**Data shown:**
****************

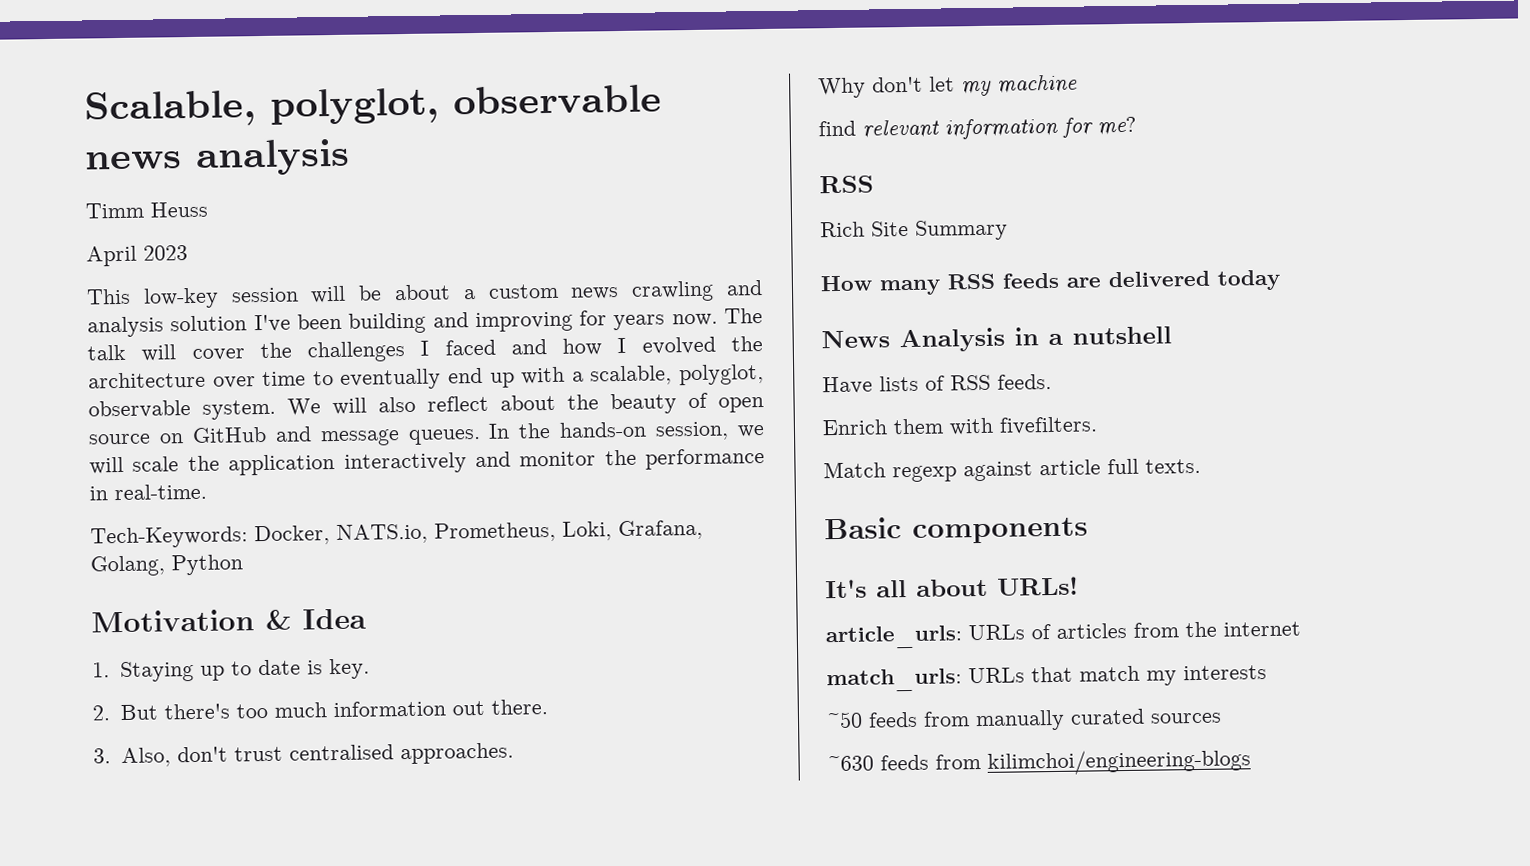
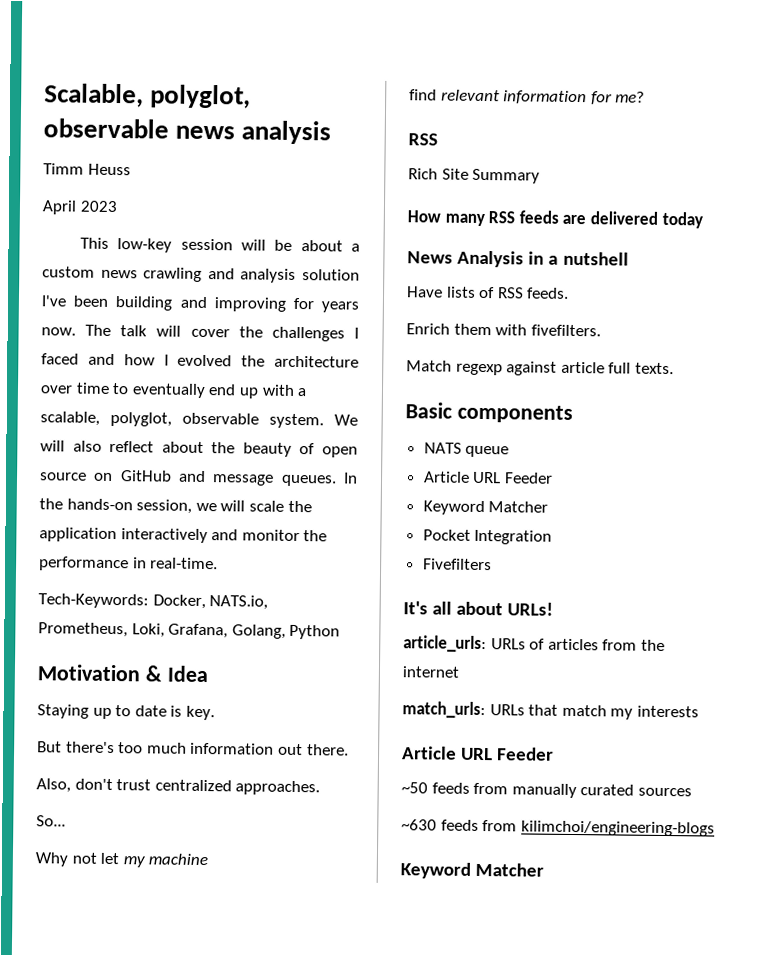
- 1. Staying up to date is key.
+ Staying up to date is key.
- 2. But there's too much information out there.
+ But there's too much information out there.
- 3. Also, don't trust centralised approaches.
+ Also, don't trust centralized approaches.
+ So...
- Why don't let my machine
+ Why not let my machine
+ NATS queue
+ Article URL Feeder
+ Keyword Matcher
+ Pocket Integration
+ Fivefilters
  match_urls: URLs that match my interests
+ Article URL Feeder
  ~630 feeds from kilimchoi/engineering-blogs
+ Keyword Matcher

****************

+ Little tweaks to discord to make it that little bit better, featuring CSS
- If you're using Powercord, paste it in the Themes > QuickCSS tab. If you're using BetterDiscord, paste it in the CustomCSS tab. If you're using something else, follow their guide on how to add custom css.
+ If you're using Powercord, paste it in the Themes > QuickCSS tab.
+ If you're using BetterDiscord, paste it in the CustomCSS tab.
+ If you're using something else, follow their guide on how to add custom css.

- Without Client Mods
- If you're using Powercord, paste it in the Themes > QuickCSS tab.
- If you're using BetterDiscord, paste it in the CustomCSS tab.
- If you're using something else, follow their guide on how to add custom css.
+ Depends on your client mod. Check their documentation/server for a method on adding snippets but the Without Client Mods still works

****************

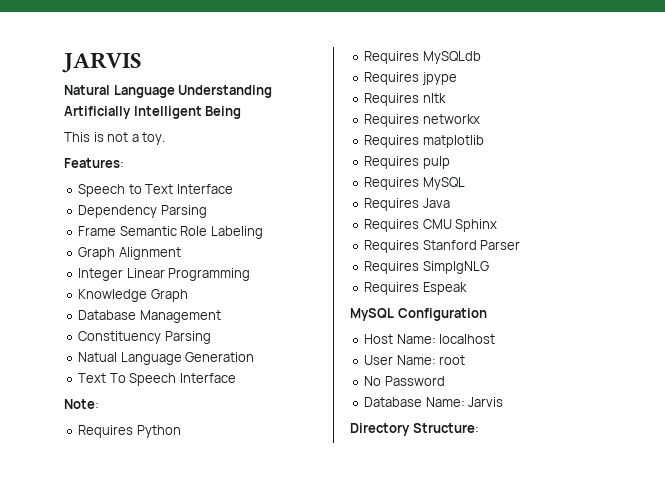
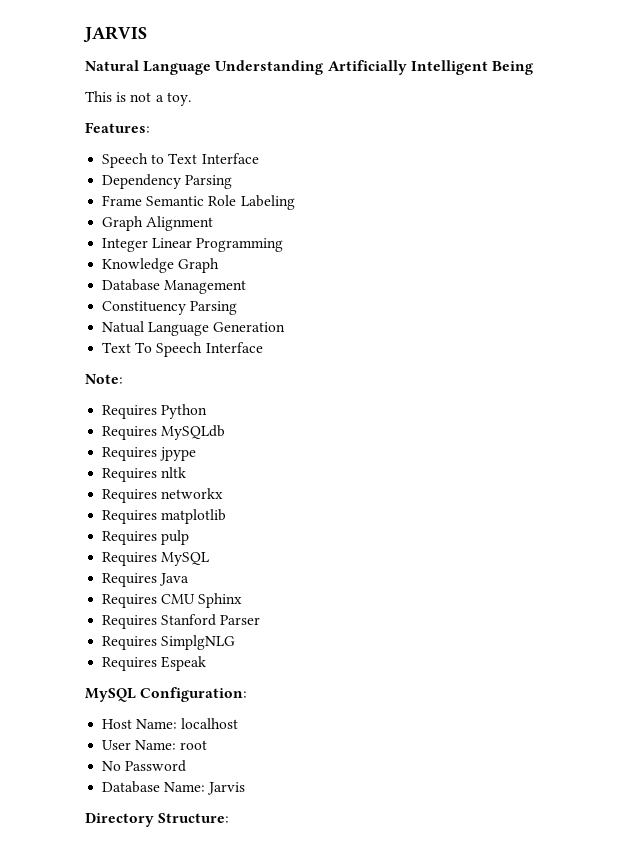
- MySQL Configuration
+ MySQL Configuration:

****************

In the entries above, identify each line that includes the string "trust", then copy it.

- 3. Also, don't trust centralised approaches.
+ Also, don't trust centralized approaches.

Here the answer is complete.